**Data for processing:**
--- START ---
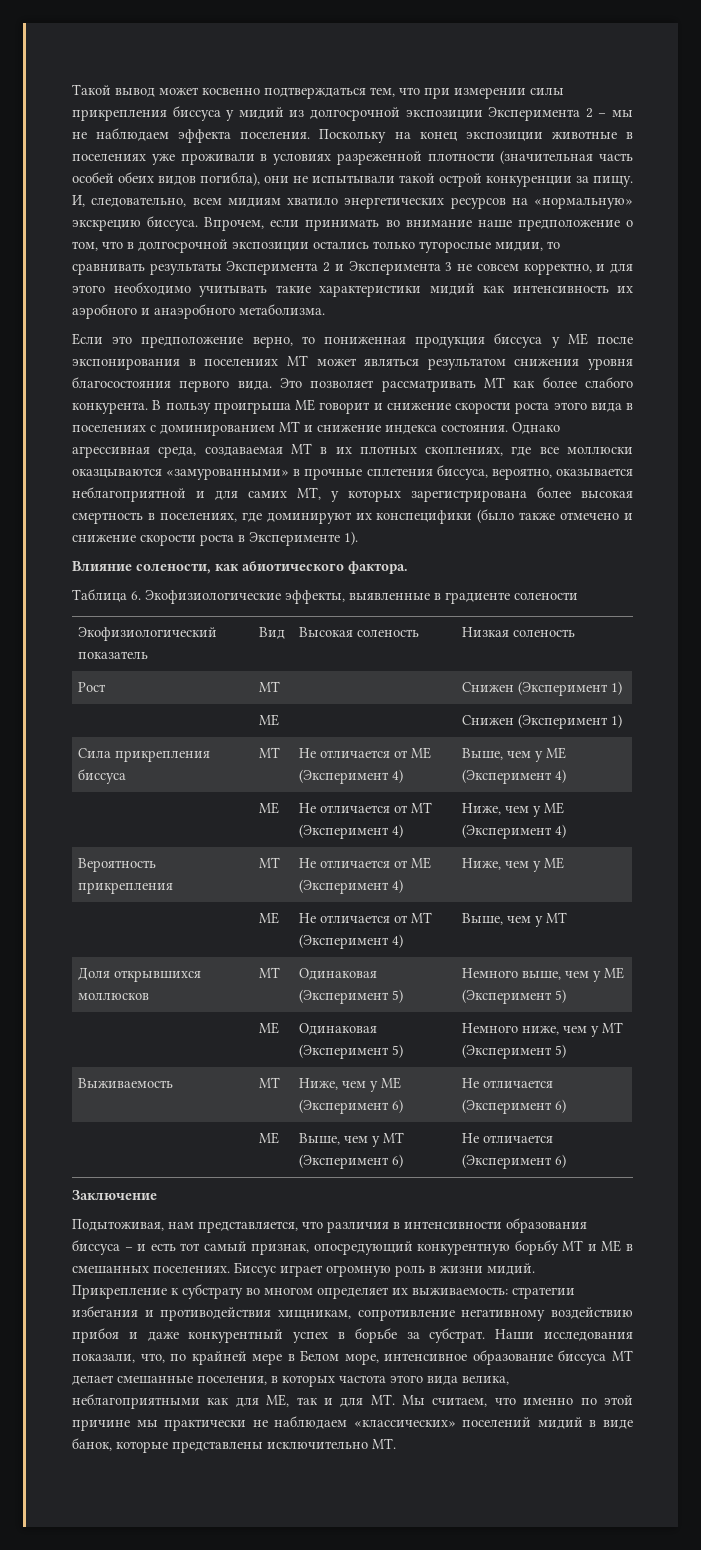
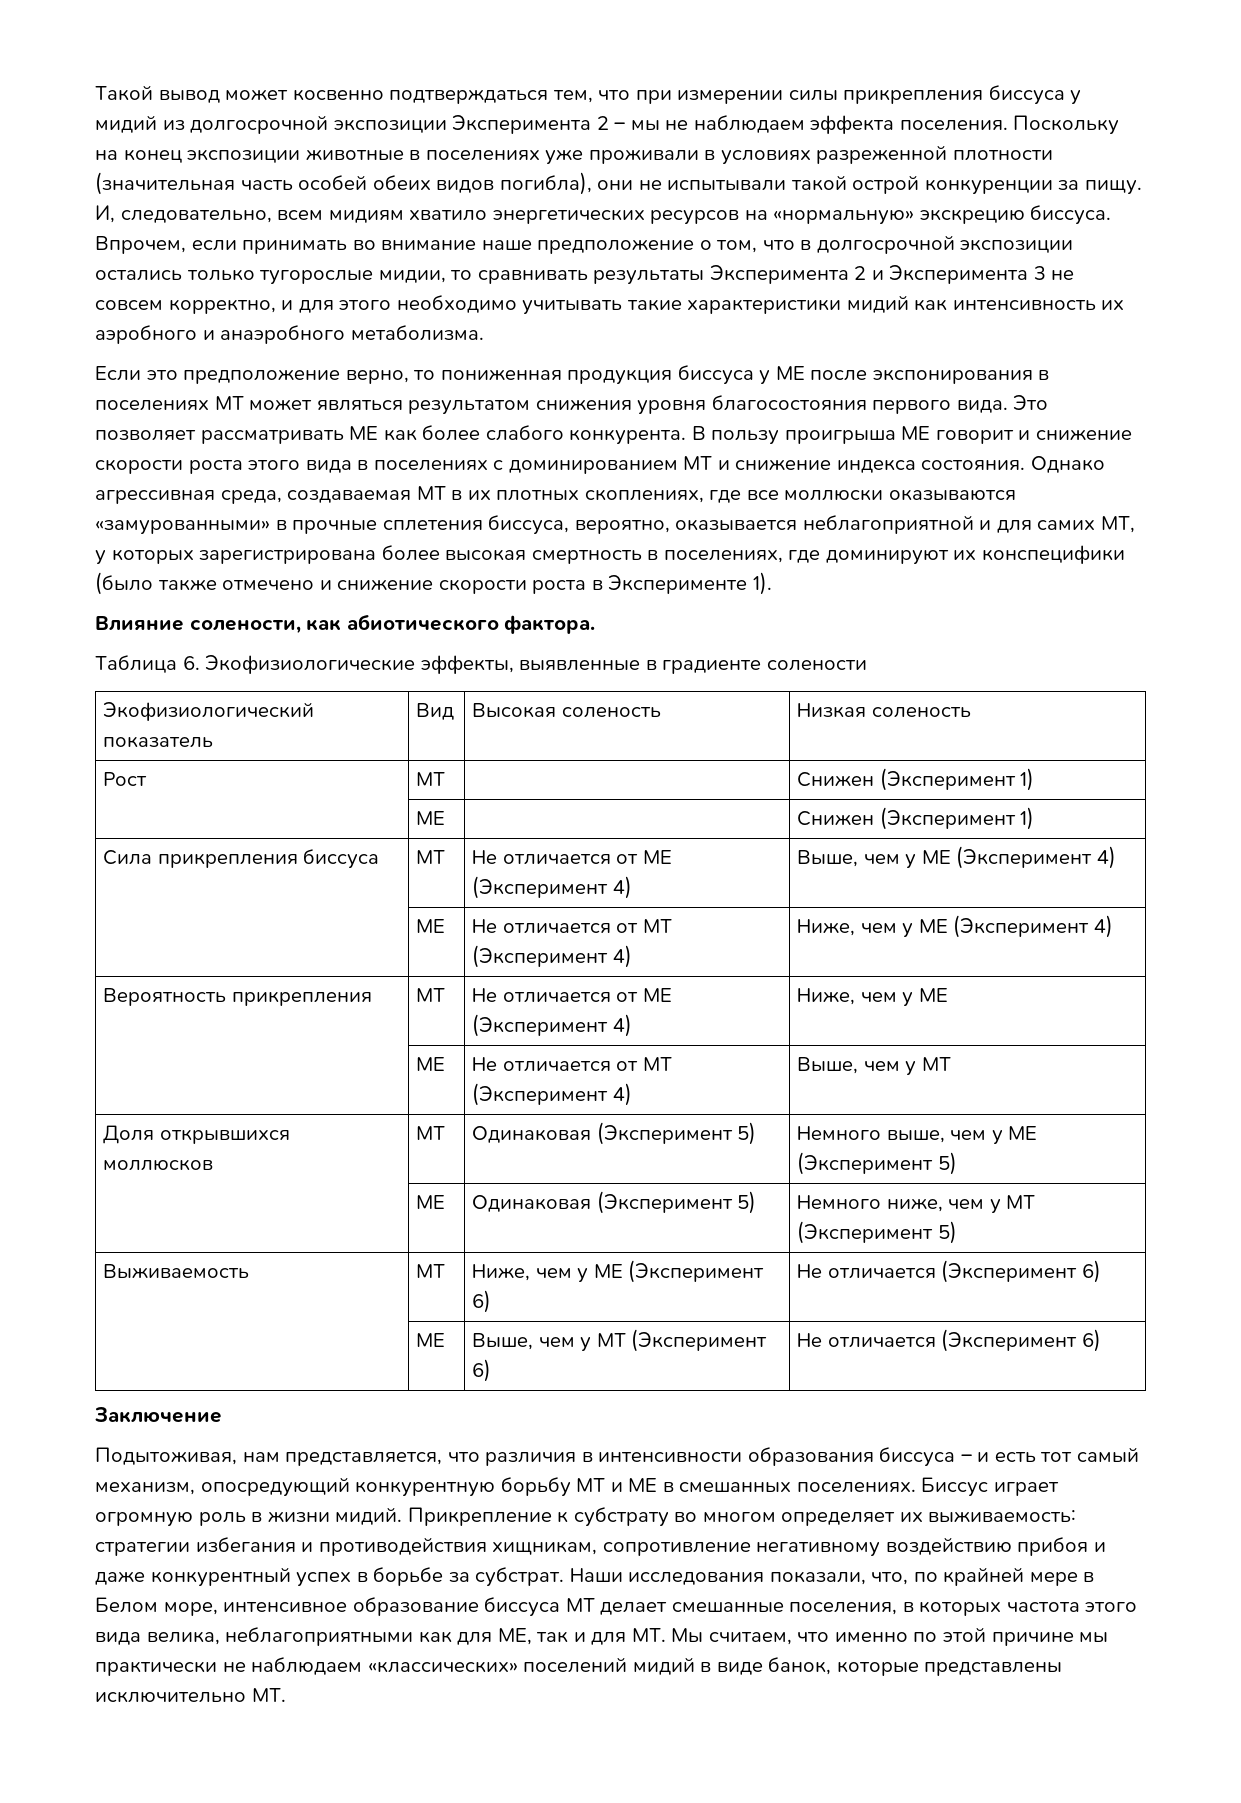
- Это позволяет рассматривать MT как более слабого конкурента.
+ Это позволяет рассматривать ME как более слабого конкурента.
- Однако агрессивная среда, создаваемая MT в их плотных скоплениях, где все моллюски оказцываются «замурованными» в прочные сплетения биссуса, вероятно, оказывается неблагоприятной и для самих MT, у которых зарегистрирована более высокая смертность в поселениях, где доминируют их конспецифики (было также отмечено и снижение скорости роста в Эксперименте 1).
+ Однако агрессивная среда, создаваемая MT в их плотных скоплениях, где все моллюски оказываются «замурованными» в прочные сплетения биссуса, вероятно, оказывается неблагоприятной и для самих MT, у которых зарегистрирована более высокая смертность в поселениях, где доминируют их конспецифики (было также отмечено и снижение скорости роста в Эксперименте 1).
- Подытоживая, нам представляется, что различия в интенсивности образования биссуса – и есть тот самый признак, опосредующий конкурентную борьбу МТ и МЕ в смешанных поселениях.
+ Подытоживая, нам представляется, что различия в интенсивности образования биссуса – и есть тот самый механизм, опосредующий конкурентную борьбу МТ и МЕ в смешанных поселениях.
--- END ---
**Your goal:**
The answer must be an exact reproduction of the records, with every picture left out.

**Result:**
- Это позволяет рассматривать MT как более слабого конкурента.
+ Это позволяет рассматривать ME как более слабого конкурента.
- Однако агрессивная среда, создаваемая MT в их плотных скоплениях, где все моллюски оказцываются «замурованными» в прочные сплетения биссуса, вероятно, оказывается неблагоприятной и для самих MT, у которых зарегистрирована более высокая смертность в поселениях, где доминируют их конспецифики (было также отмечено и снижение скорости роста в Эксперименте 1).
+ Однако агрессивная среда, создаваемая MT в их плотных скоплениях, где все моллюски оказываются «замурованными» в прочные сплетения биссуса, вероятно, оказывается неблагоприятной и для самих MT, у которых зарегистрирована более высокая смертность в поселениях, где доминируют их конспецифики (было также отмечено и снижение скорости роста в Эксперименте 1).
- Подытоживая, нам представляется, что различия в интенсивности образования биссуса – и есть тот самый признак, опосредующий конкурентную борьбу МТ и МЕ в смешанных поселениях.
+ Подытоживая, нам представляется, что различия в интенсивности образования биссуса – и есть тот самый механизм, опосредующий конкурентную борьбу МТ и МЕ в смешанных поселениях.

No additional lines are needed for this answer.